LongIns: A Challenging Long-context Instruction-based Exam for LLMs

2406.17588

Published 6/27/2024 by Shawn Gavin, Tuney Zheng, Jiaheng Liu, Quehry Que, Noah Wang, Jian Yang, Chenchen Zhang, Wenhao Huang, Wenhu Chen, Ge Zhang

cs.CL

LongIns: A Challenging Long-context Instruction-based Exam for LLMs

Abstract

The long-context capabilities of large language models (LLMs) have been a hot topic in recent years. To evaluate the performance of LLMs in different scenarios, various assessment benchmarks have emerged. However, as most of these benchmarks focus on identifying key information to answer questions, which mainly requires the retrieval ability of LLMs, these benchmarks can partially represent the reasoning performance of LLMs from large amounts of information. Meanwhile, although LLMs often claim to have context windows of 32k, 128k, 200k, or even longer, these benchmarks fail to reveal the actual supported length of these LLMs. To address these issues, we propose the LongIns benchmark dataset, a challenging long-context instruction-based exam for LLMs, which is built based on the existing instruction datasets. Specifically, in our LongIns, we introduce three evaluation settings: Global Instruction & Single Task (GIST), Local Instruction & Single Task (LIST), and Local Instruction & Multiple Tasks (LIMT). Based on LongIns, we perform comprehensive evaluations on existing LLMs and have the following important findings: (1). The top-performing GPT-4 with 128k context length performs poorly on the evaluation context window of 16k in our LongIns. (2). For the multi-hop reasoning ability of many existing LLMs, significant efforts are still needed under short context windows (less than 4k).

Create account to get full access

Overview

This paper introduces LongIns, a challenging long-context instruction-based exam for evaluating the performance of large language models (LLMs) on complex, multi-step tasks that require understanding and reasoning over long passages of text.
The authors argue that existing benchmarks for LLMs may not adequately capture their ability to handle long-context understanding and reasoning, which is crucial for many real-world applications.
LongIns is designed to push the boundaries of LLM capabilities by presenting them with open-ended, multi-part instructions that span several paragraphs of context, requiring models to maintain coherence and consistency across long stretches of text.

Plain English Explanation

The researchers behind this paper have created a new test called LongIns to evaluate how well large language models (LLMs) can handle complex, multi-step tasks that involve understanding and reasoning over long passages of text. Many existing benchmarks for LLMs may not fully capture their ability to work with long contexts, which is an important skill for real-world applications like question answering or document summarization.

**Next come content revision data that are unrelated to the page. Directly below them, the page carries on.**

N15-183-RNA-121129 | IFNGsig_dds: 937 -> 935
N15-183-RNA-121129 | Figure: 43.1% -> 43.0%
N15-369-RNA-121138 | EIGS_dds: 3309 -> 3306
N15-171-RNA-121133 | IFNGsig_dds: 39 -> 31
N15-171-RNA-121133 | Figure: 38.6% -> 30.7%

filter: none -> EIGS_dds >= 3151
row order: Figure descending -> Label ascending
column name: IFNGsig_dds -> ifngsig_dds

LongIns presents LLMs with open-ended instructions that span multiple paragraphs, requiring the models to maintain coherence and consistency as they work through the different parts of the task. This is meant to be more challenging than the shorter, more self-contained prompts typically used to test LLMs. The goal is to push the boundaries of what these models are capable of and identify areas where they may struggle with long-context understanding and reasoning.

Technical Explanation

The LongIns benchmark consists of a set of open-ended, multi-part instructions that require large language models (LLMs) to understand and reason over long passages of text. Each LongIns instance provides several paragraphs of context, followed by a series of questions or tasks that the model must complete in a coherent and consistent manner.

The authors argue that existing benchmarks for LLMs, such as LongBench, MileBench, and XLD2DBench, may not adequately capture the models' ability to handle long-context understanding and reasoning, which is crucial for many real-world applications. In contrast, LongIns is designed to push the boundaries of LLM capabilities by presenting them with more open-ended, multi-step tasks that span several paragraphs of context.

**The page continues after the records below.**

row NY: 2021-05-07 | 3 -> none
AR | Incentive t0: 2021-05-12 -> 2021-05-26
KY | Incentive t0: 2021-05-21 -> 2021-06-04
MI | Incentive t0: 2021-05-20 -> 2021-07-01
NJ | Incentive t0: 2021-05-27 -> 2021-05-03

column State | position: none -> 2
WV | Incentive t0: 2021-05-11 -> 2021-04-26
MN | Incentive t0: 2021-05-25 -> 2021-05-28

The authors evaluate several state-of-the-art LLMs on the LongIns benchmark and find that even the best-performing models struggle to maintain coherence and consistency across the long passages of text. This suggests that there is still significant room for improvement in developing LLMs that can effectively handle long-context understanding and reasoning.

Critical Analysis

While the LongIns benchmark represents an important step forward in testing the capabilities of large language models (LLMs), the authors acknowledge that it has some limitations. For example, the benchmark is currently limited to English-language tasks, and it may not fully capture the models' ability to handle long-context tasks in other languages or domains.

Additionally, the authors note that the LongIns tasks are primarily focused on open-ended, multi-step instructions, which may not be representative of all the types of long-context challenges that LLMs may face in real-world applications. BabiLong, for instance, focuses more on long-context reasoning and inference, which could be a valuable complement to the LongIns benchmark.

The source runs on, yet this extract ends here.